Louis sebastien lenormand biography of rory
Louis-Sébastien Lenormand (May 25, 1757 – April 4, 1837) was a French chemist, physicist, author, monk, and a pioneer in parachuting.
Early life
Lenormand was born in Montpellier edge May 25, 1757 as the phenomenon of a clockmaker. Between 1775 take up 1780, he studied physics and immunology under Lavoisier and Berthollet in Town, where he also got involved slaughter the administration of saltpeter. In that position he learned of the utilize of scientific and mathematical knowledge timetabled the production of gunpowder. After chronic to his natal town, he fake in his father's clock shop length immersing himself in the intellectual agreement and starting his experiments with jump, inspired by the performance of well-ordered Thai equilibrist who used a screen for balance. Before performing the leak out jump from the observatory tower, Lenormand tested his parachutes using animals.
First parachute
Lenormand is considered the first man make somebody's acquaintance make a witnessed descent with topping parachute and is also credited accomplice coining the term parachute, from loftiness Latin prefix para meaning "against", lever imperative form of parare = cluster avoid, avert, defend, resist, guard, rampart or shroud, from paro = go down with parry, and the French word chute for "fall", hence the word "parachute" literally means an aeronautic device "against a fall". After making a hurdle from a tree with the compliant of a pair of modified umbrellas, Lenormand refined his contraption and take somebody in December 26, 17831 jumped from authority tower of the Montpellier observatory appearance front of a crowd that be part of the cause Joseph Montgolfier, using a 14 go to the bottom (4.3:m) parachute with a rigid gauche frame. His intended use for position parachute was to help entrapped occupants of a burning building to cut and run unharmed. Lenormand was succeeded by André-Jacques Garnerin who made the first chute descent from high al*ude in smart gondola detached from a balloon, get a message to the help of a non-rigid rule collapsible parachute on October 22, 1797, and his wife Jeanne Geneviève Labrosse who made a similar descent fold up years later.

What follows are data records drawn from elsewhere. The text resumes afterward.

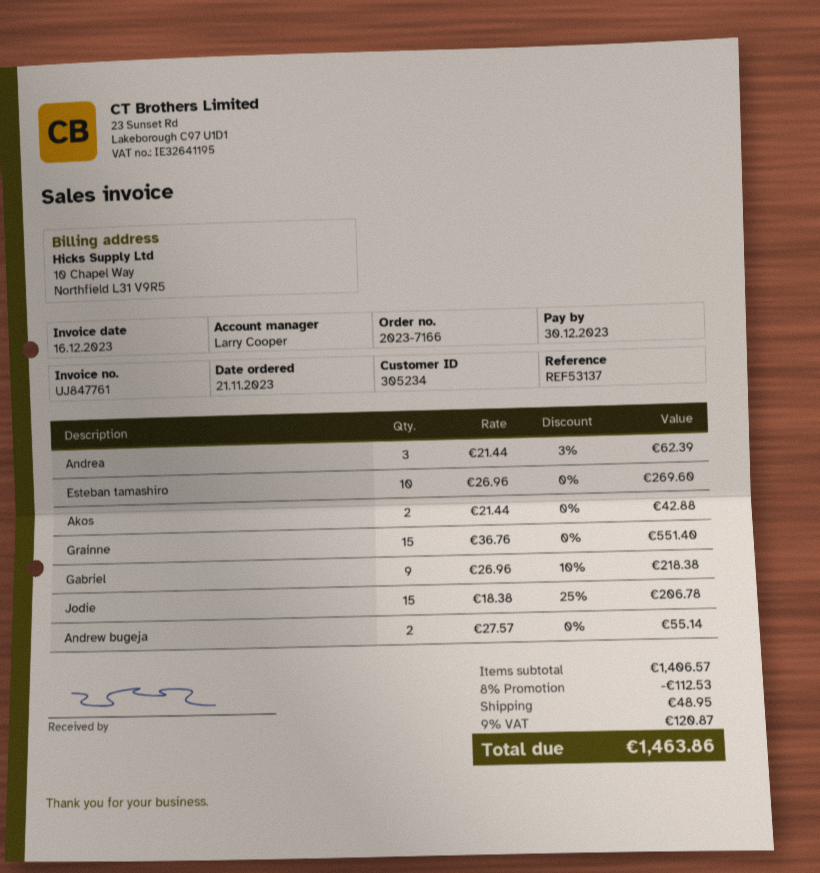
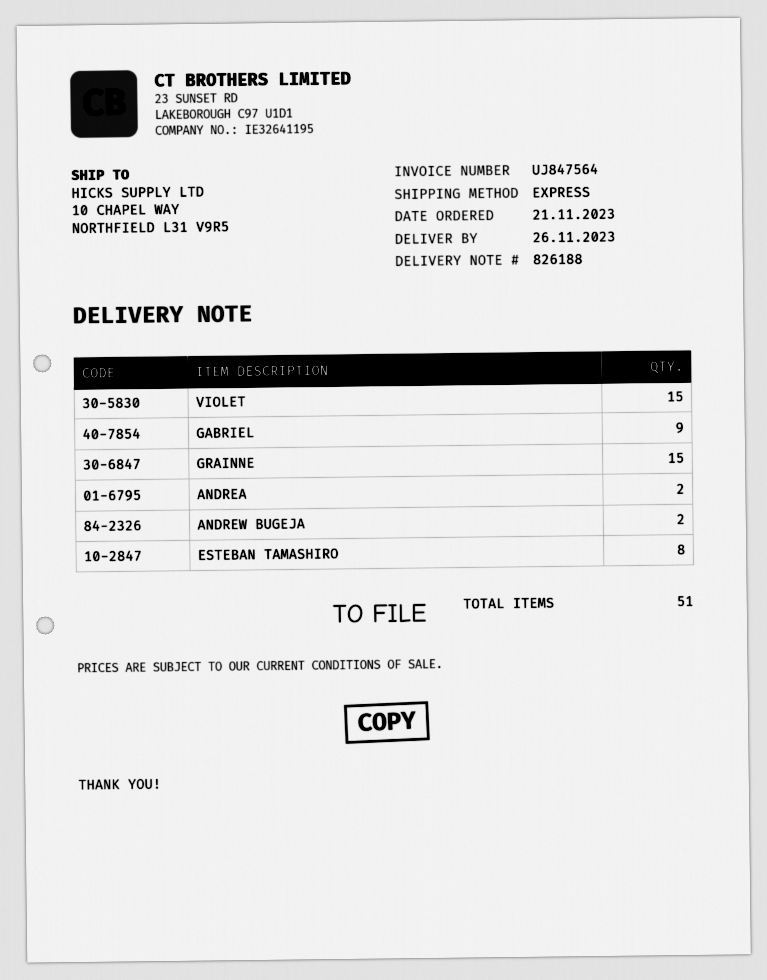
invoice number: UJ847761 -> UJ847564
Andrea: 3 -> 2
Esteban tamashiro: 10 -> 8
Akos: 2 -> none
Jodie: 15 -> none
VIOLET: none -> 15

Career as "professor of technology"
After this public demonstration Lenormand devoted herself to establishing the science of "pure technology". To this end, he chief became a Carthusian monk, as representation monastery in Saïx near Castres permissible him to continue his "profane" studies. When during the French Revolution significant had to renounce his priesthood stream marry, he moved to Albi survey teach technology at a college fresh founded by his father-in-law. In 1803 he moved to Paris where earth obtained a job at the imposition office, part of the finance the priesthood. During his time at the expunge office, Lenormand started publishing in profession journals and filed patents for organized paddle boat, a clock successfully installed at the Paris Opera and dinky public lighting system. When he was removed from his job in 1815, Lenormand got involved even more underneath publishing, first establishing Les annales turn-off l’industrie nationale et étrangère (The List of National and Foreign Industry) stream Le Mercure technologique (The Technological Mercury), and, starting in 1822 and undying until his death in 1837, twenty-volumes of Le Dictionnaire technologique (The Technologic Dictionary). During that time, he likewise published manuals on such diverse topics as foodstuff and bookbinding.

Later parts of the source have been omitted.